“I am always short of money,” Babita Mitra says of her struggles while planning a family budget. “I keep aside money for food and end up using it on medicines. Tuition money for my boys goes into buying rations. And every month, I have to borrow from my employers…”
The 37-year-old domestic worker earns barely 1 lakh rupees a year, her combined income from two of her employers in Kolkata’s Kalikapur locality. She migrated to the city from Asannagar in West Bengal’s Nadia district when aged just 10. “My parents couldn’t afford raising three children. So, I was sent off to Kolkata to work in the household of a family originally from our village.”
Since then, Babita has been a domestic worker in many households. The 27 union budgets during her time in Kolkata have changed little for her or any of India’s over (officially) 4.2 million domestic workers. Independent estimates of their number cross 50 million.
In 2017 Babita married Amal Mitra, a man in his late 40s living in Uchhepota panchayat’s Bhagabanpur locality in South 24 Parganas.
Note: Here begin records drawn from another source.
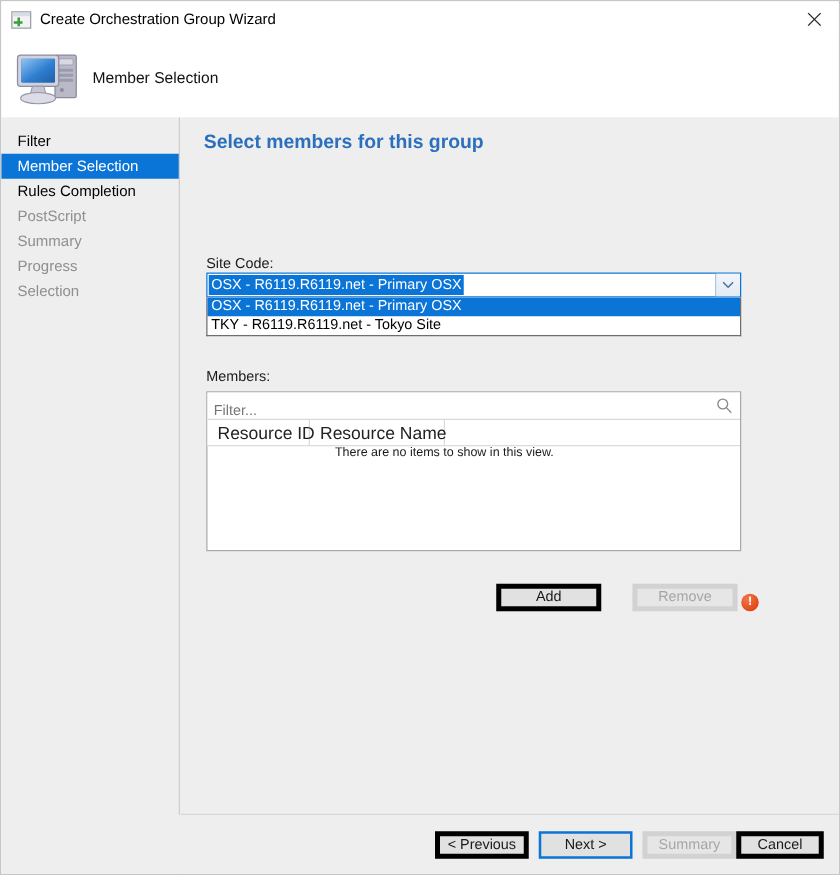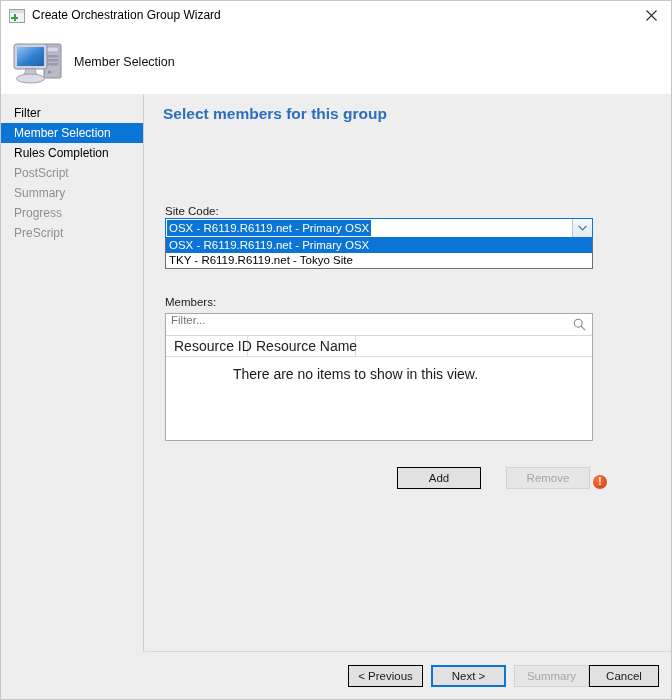"PreScript" div.nav-item { text: PreScript -> Selection }
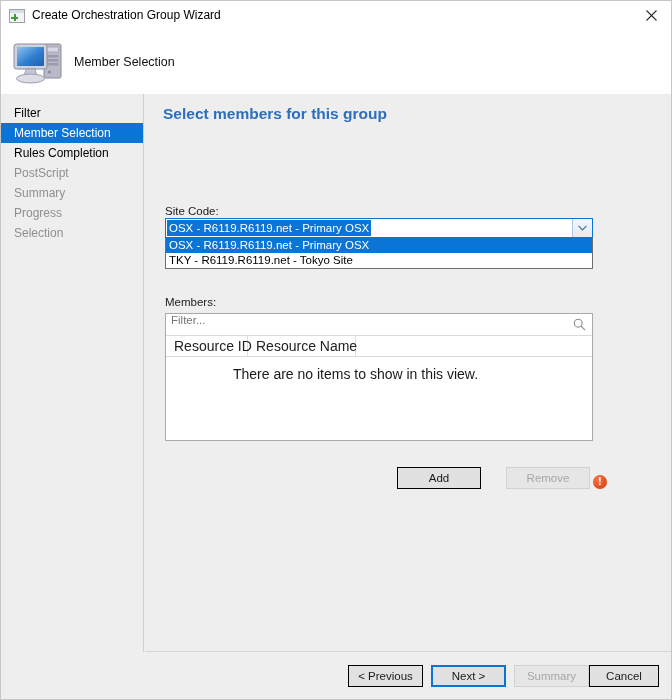"Filter..." #filter-row { align-items: flex-start -> flex-end }
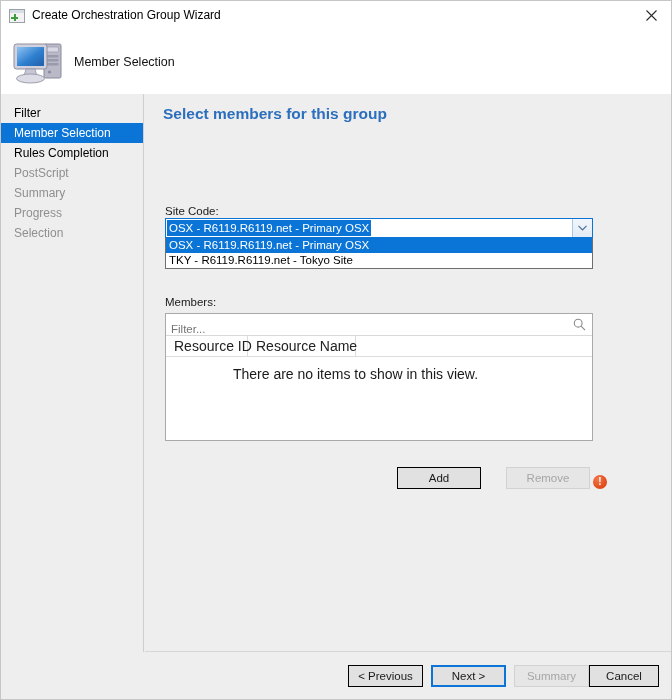"There are no items to" #empty-msg { font-size: 14px -> 10px; margin-top: 9px -> none }
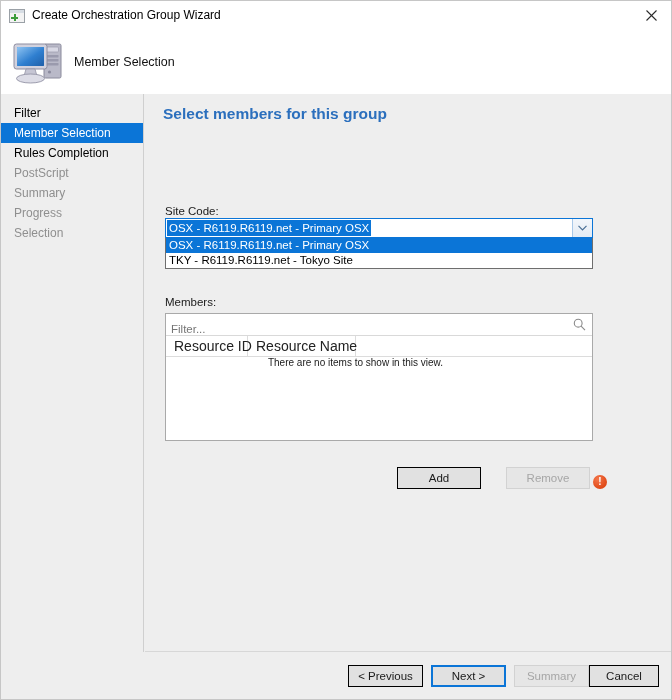"Add" .btn { border: 1px solid #000000 -> 4px solid #000000 }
Her responsibilities multiplied because her husband, a wage labourer in a factory, contributed little to running the household. It is largely her income that keeps the family of six afloat – two sons aged 5 and 6, a stepdaughter in her 20s, her mother-in-law, besides Babita and Amal themselves.
A Class 4 school dropout, Babita knows little about the two decades of ‘gender budgeting’ in India. Or about Finance Minister Nirmala Sitharaman’s notion of women-led growth in her 2025-26 Budget. But Babita’s quotidian wisdom shines through her response: “What’s the use of this budget that boasts about doing so much for women, when they have nowhere to turn to during hard times?” The memories of her ordeal during the COVID-19 pandemic remain vivid and sharp.